Being critical in my media consumption is not setting out to be offended, it’s about approaching a body of work (be it one that I am creating, critiquing, or consuming) with an open and sensitive mind, one that looks at said media through what feels to me like a compassionate lens—compassion for myself, as well as the wider context of the world and people around me. I’m almost inclined to make the argument that critical thinking feels like “compassionate thinking”, but that feels like a very personal feeling or goal when it comes to critical thinking, and I don’t want to imply that any one way of thinking is inherently morally “better” or more valuable than another. What makes critical thinking and engagement such a priority (and a joy) for me is the knowledge that we are conditioned by the media we consume, the things we hear from our parents, friends, and wider society, and our culture, all of which contribute to our understanding of the world.

"Thinking affects social practice; it is never detached. Descriptions of the world do not rest, they do not retreat to a sociological easy chair. They are part of the commerce of the world; as they define it, they change it. Thinking is always a major strategy in the cultural battle." - Joe L. Kincheloe. “Making Critical Thinking Critical” (2000)

With all that in mind, is there any context in which “it’s just fiction” or “it’s not that deep” is a true and valid response to critical discussion?

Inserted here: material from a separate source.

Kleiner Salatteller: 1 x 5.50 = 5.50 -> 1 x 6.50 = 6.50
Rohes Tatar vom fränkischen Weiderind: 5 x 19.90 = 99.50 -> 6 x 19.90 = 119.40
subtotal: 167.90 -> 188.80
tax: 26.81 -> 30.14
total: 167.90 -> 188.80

I think that there is an undeniable interplay between the world and the people within it, and vice versa, and that critical opinions shouldn’t be received with offence and responded to with dismissal. Attempting to trivialize, shut down, or delegitimize thoughtful critique and discussion about our favourite media only minimises our ability to see and learn about the messaging we’re being fed—whether we agree with someone’s perception, identification, or interpretation of the messaging or not. These discussions should be discussions, open dialogues, and conversations with different points of view, and it doesn’t feel right to me that the response to opening a dialogue or sharing a critical opinion is to shut it down because “it doesn’t matter”.

Messages are more effective when repeated.

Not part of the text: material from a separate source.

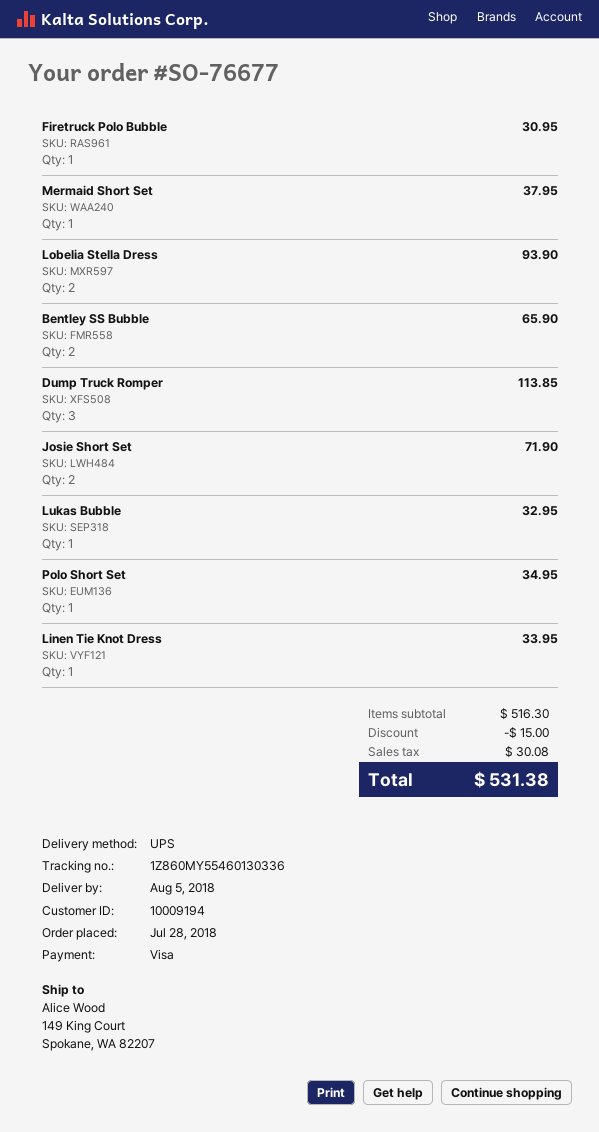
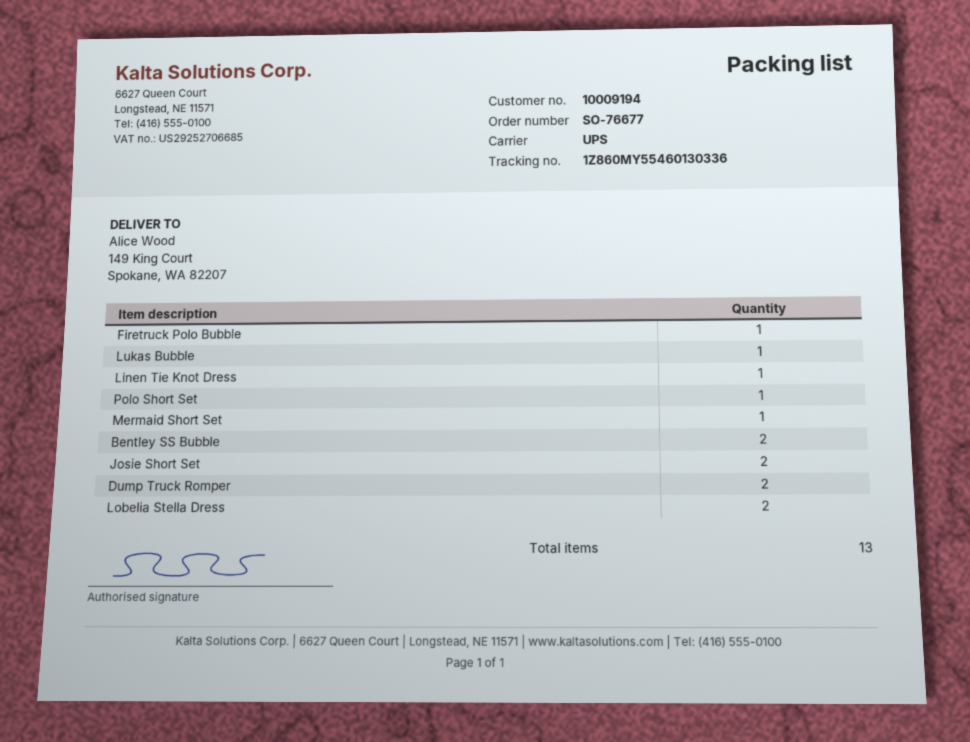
Dump Truck Romper: 3 -> 2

You like this post ✨ You like it a lot ✨ You want to share it with all your friends ✨

Seeing the same messaging (whether it’s covert or overt) in media is one way we learn to see them as “right”, and often dismiss their legitimacy, weight, seriousness, and impact. For example, the process of coming to view disabled characters as pitiable is usually invisible and covert, but it’s invisible mainly because it aligns with and upholds the view of the current dominant power system and doesn’t challenge the status quo. Pop culture uses certain kinds of representations for specific effects, and we may not want to believe that our favourite creators are out here consciously making insensitive or harmful choices —in fact, due to socialisation and messaging, it’s likely a lot of them aren’t—but that doesn’t negate the fact that those choices were made and that those choices mean something. The thief being a black man. The spice runner being Latino. The villain being disabled. To what extent does saying “it’s not that deep” not only absolve people of any responsibility to think, but also disempowers us by trying to make us think less? To see potential “problems” as non-issues?

If we come up against an opinion we don’t agree with, it’s worth interrogating why we disagree. It’s also worth interrogating our own position in relation to the discussion: Do I as a white woman have any right to deem a text “not racist”? Should able-bodied readers argue “the disability rep in this was good” if they don’t have any experience with disability? It takes a radical kind of openness to release our attachment to our own viewpoint and not rule out other people’s perspectives simply because they do not align with ours.

Subscribe now

Another part of critical thinking is approaching ideas with the intention to understand them, not just observing the most visible surface-level truths presented.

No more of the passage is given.